Book Read Free

Girl in a Blue Dress

Page 34

by Gaynor Arnold


  “He still enjoyed it,” she says, sulkily.

  “Is enjoyment to be despised, then?” Carrie looks levelly at her. Kitty looks discomforted and doesn’t answer.

  All of a sudden Alfie chimes in: “Talking of money, Sissy and I have been going through his correspondence, and I think he must have got more begging letters than anyone in history. He seems to have answered them within the week, giving advice and encouragement. And from the sound of the replies, money too, sometimes. I never knew that. He always kept it quiet.”

  “Oh, he always cared for the poor more than for us! Show him a beggar and his heart would leap.” Kitty puts down her cup with emphasis.

  Eddie looks nettled. “Well at least he made sure his family was provided for.”

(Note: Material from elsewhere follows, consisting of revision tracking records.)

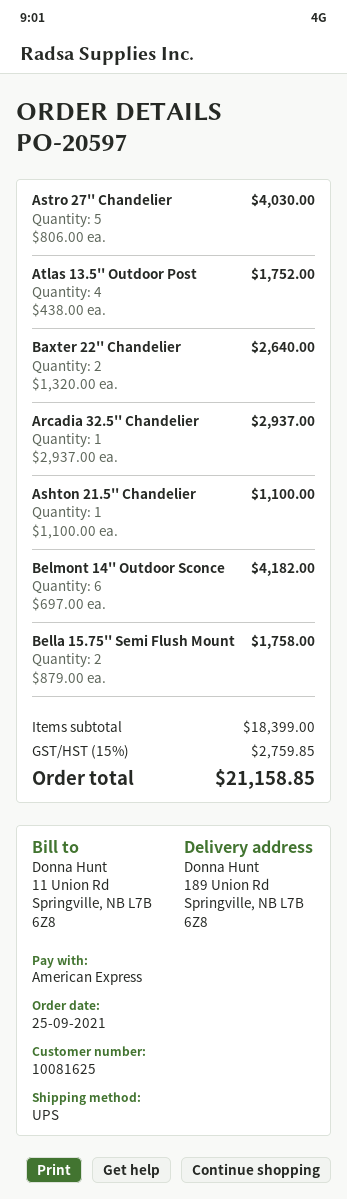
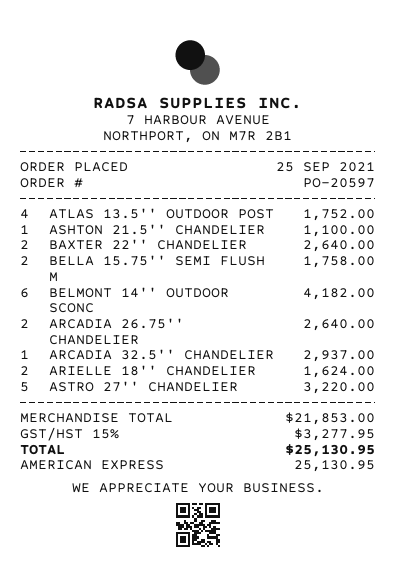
Astro 27'' Chandelier: 5 for 4030.00 -> 5 for 3220.00
ARCADIA 26.75'' CHANDELIER: none -> 2 for 2640.00
ARIELLE 18'' CHANDELIER: none -> 2 for 1624.00
subtotal: 18399.00 -> 21853.00
tax: 15% = 2759.85 -> 15% = 3277.95
total: 21158.85 -> 25130.95

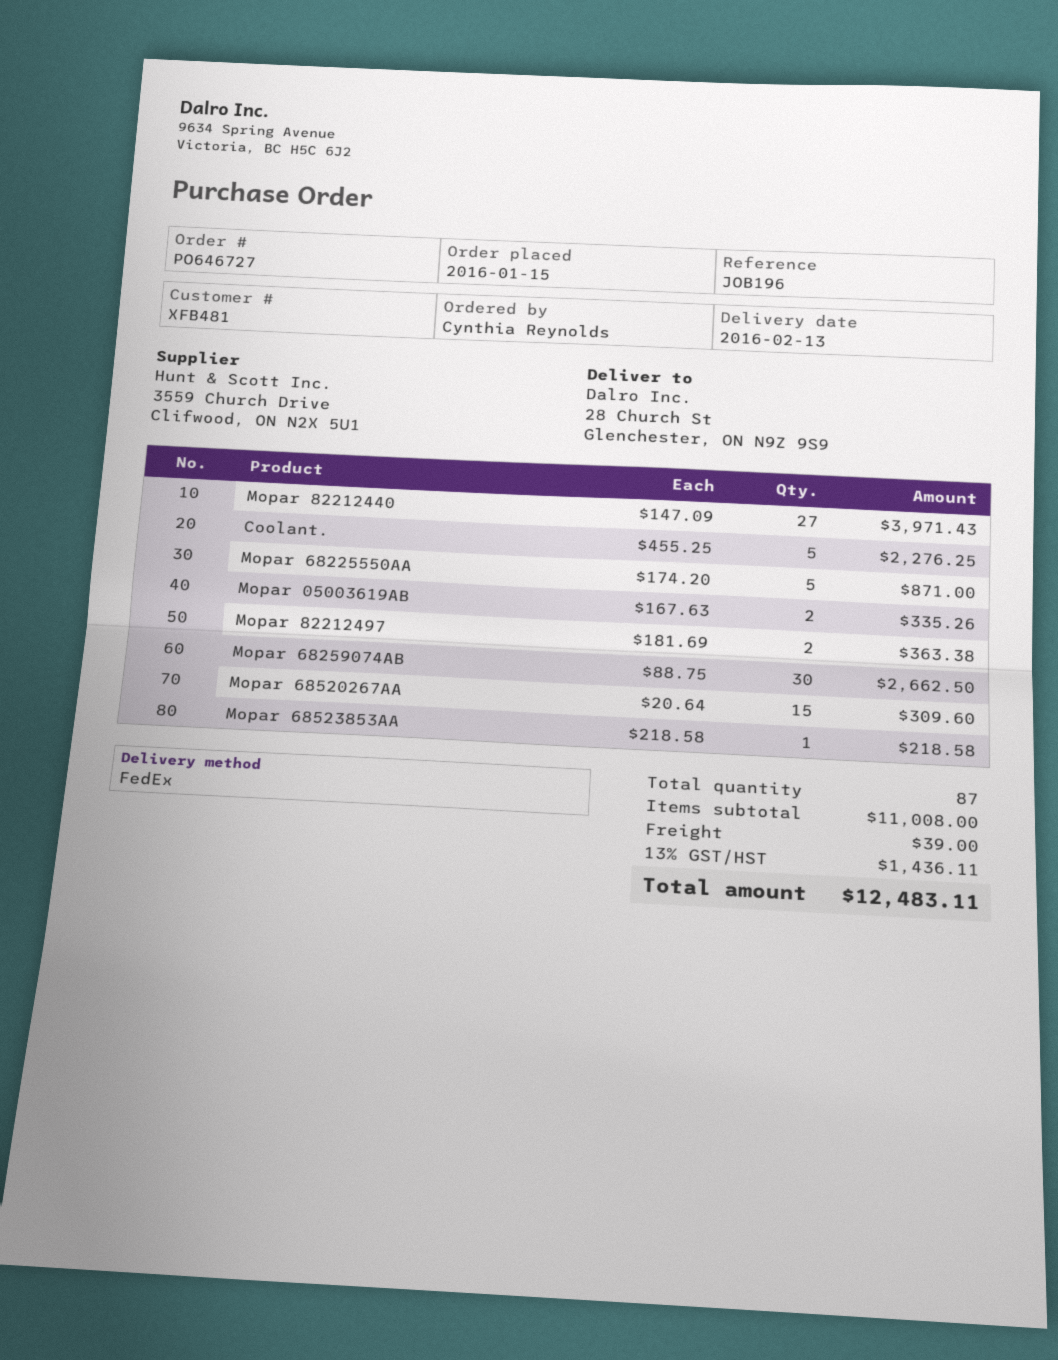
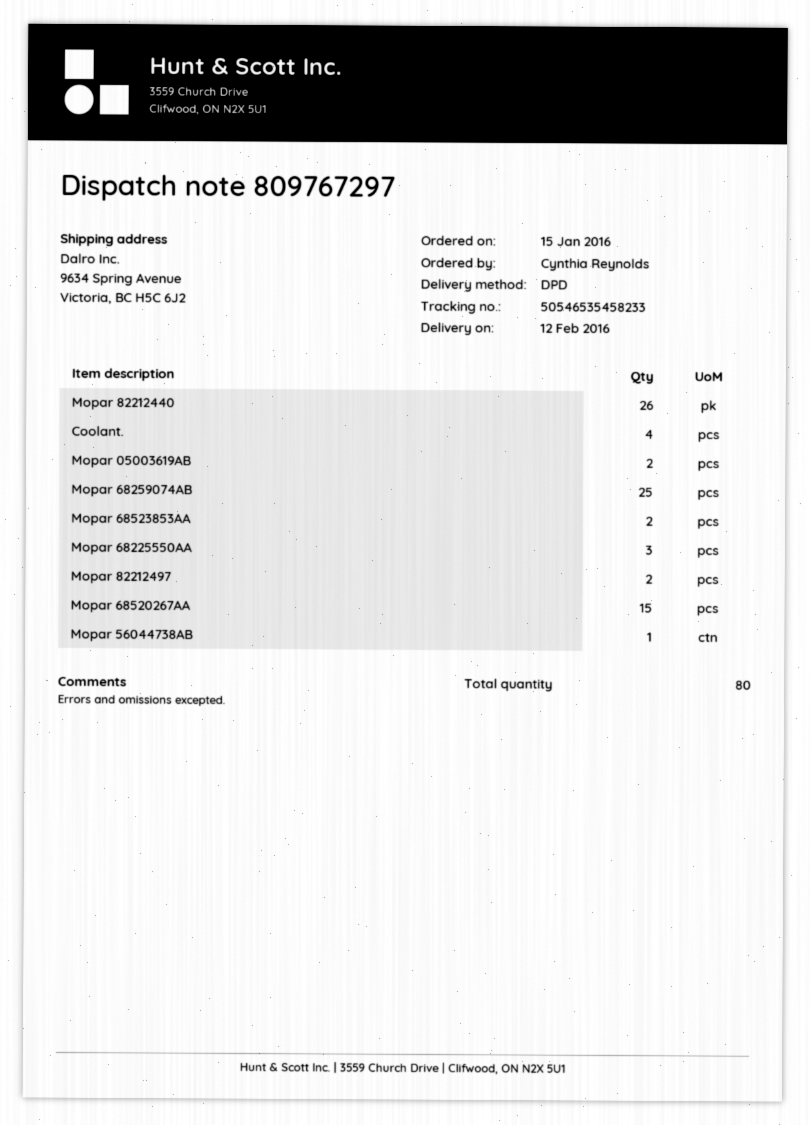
delivery date: 2016-02-13 -> 2016-02-12
shipping method: FedEx -> DPD
ship to: 28 Church St, Glenchester, ON N9Z 9S9 -> 9634 Spring Avenue, Victoria, BC H5C 6J2
Mopar 82212440: 27 -> 26
Coolant.: 5 -> 4
Mopar 68225550AA: 5 -> 3
Mopar 68259074AB: 30 -> 25
Mopar 68523853AA: 1 -> 2
Mopar 56044738AB: none -> 1
total quantity: 87 -> 80

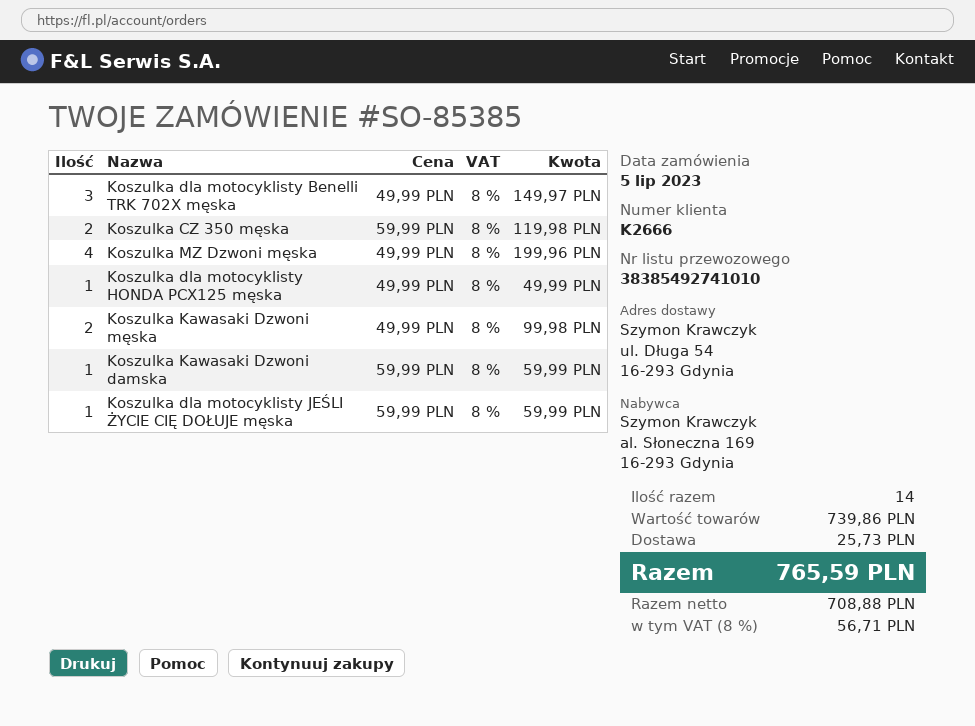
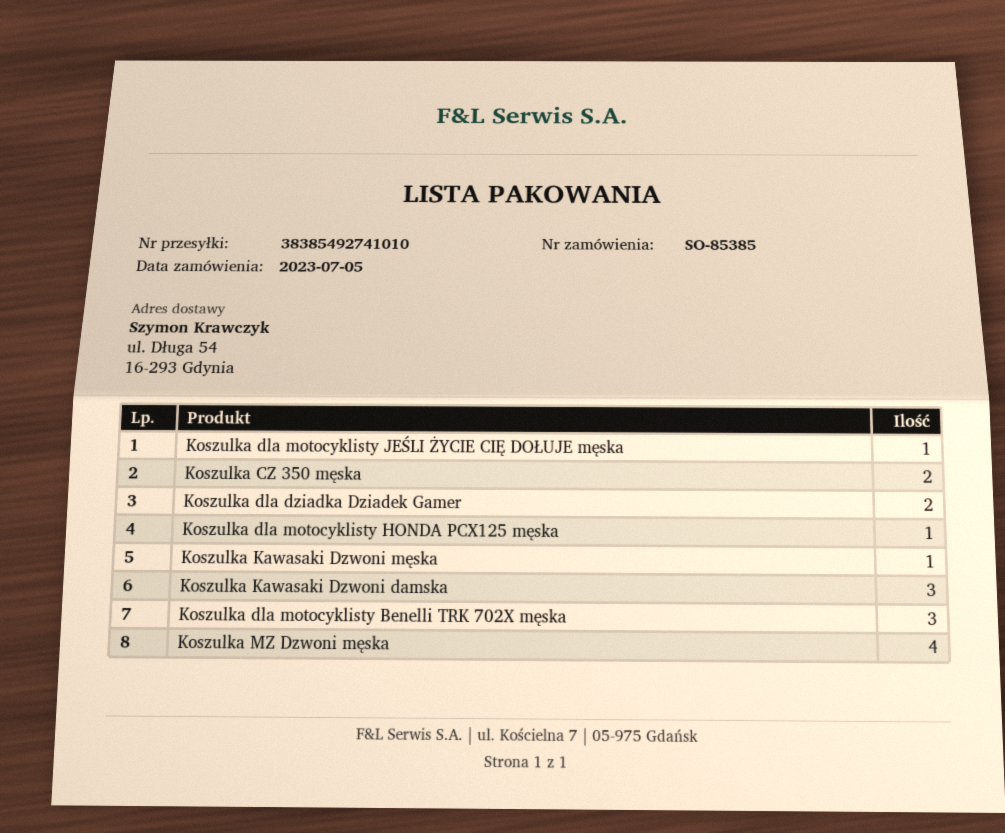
Koszulka Kawasaki Dzwoni męska: 2 -> 1
Koszulka Kawasaki Dzwoni damska: 1 -> 3
Koszulka dla dziadka Dziadek Gamer: none -> 2

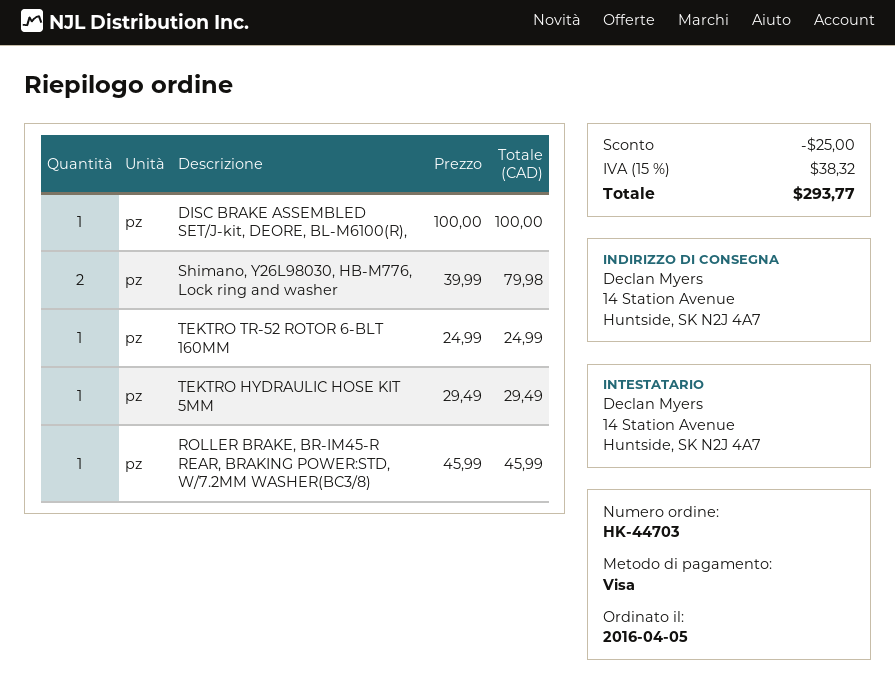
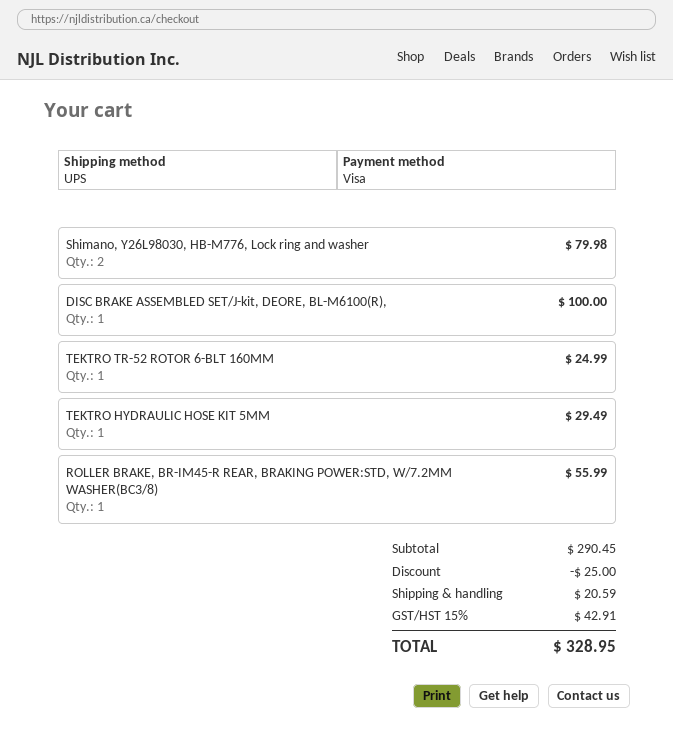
ROLLER BRAKE, BR-IM45-R REAR, BRAKING POWER:STD, W/7.2MM WASHER(BC3/8): 1 for 45.99 -> 1 for 55.99
shipping: none -> 20.59
tax: 15% = 38.32 -> 15% = 42.91
total: 293.77 -> 328.95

  “Are you making reference to Augustus?” She looks sharply at him.

  He shrugs. “Well, Kittiwake, I’m sorry to say that the whole of London knows about your husband’s debts. It’s common talk in the clubs. Fellows clam up when they see me because he’s my brother-in-law, but I know how much is involved because he tried to cadge from me himself.”

  “And you refused? Another Holier-Than-Thou?” She glowers at him.

  “I don’t have a bean, Kit. Or at least not in that league. Hundreds of pounds, you know. Moneylenders and God knows what. One thing Papa taught me was never to sign bills you know you couldn’t redeem.” He strokes his neat golden beard. “But from your excitement when you came in, I take it that you’ve persuaded the creditors to wait a bit now your fortune’s coming through.”

  Kitty’s face changes. “Oh, yes! We ran around half London last night. Such strange people in such outlandish places! Dark, dank alleys and poky upstairs rooms! And a Jew in robes and a little cap—like something from Papa’s novels! But Mr. Golding’s letters did the trick. And when they knew who I was, of course—that made a difference! They were so courteous, you’d hardly have thought they were trying to screw money out of me. It was suddenly all ‘dear Mithis Norrith,’ as if they hadn’t been threatening to have Augustus dragged from under our very roof ten minutes before.”

  “So it’s been agreed?” I am so glad my mission to Sissy has not been in vain.

  “We have a time to breathe at least. They’ve renewed the bills.”

  “Well, I’m glad of that.” Alfie stands up, agitating his watch “But take care, Kits. If this goes on, Augustus could run through your inheritance as quickly as his own—and before you even get it, at that!”

  She rounds on him, and he quails, as he always used to, but half-humorously, now. “You want to think badly of him, don’t you? This whole family’s always been against him! But you should see him! He couldn’t be more sorry for having landed us in this shameful situation. He even went down on his knees and begged me to forgive him.”

  “Said he wasn’t worthy of you, no doubt?” Eddie chimes in from his place by the mantelpiece.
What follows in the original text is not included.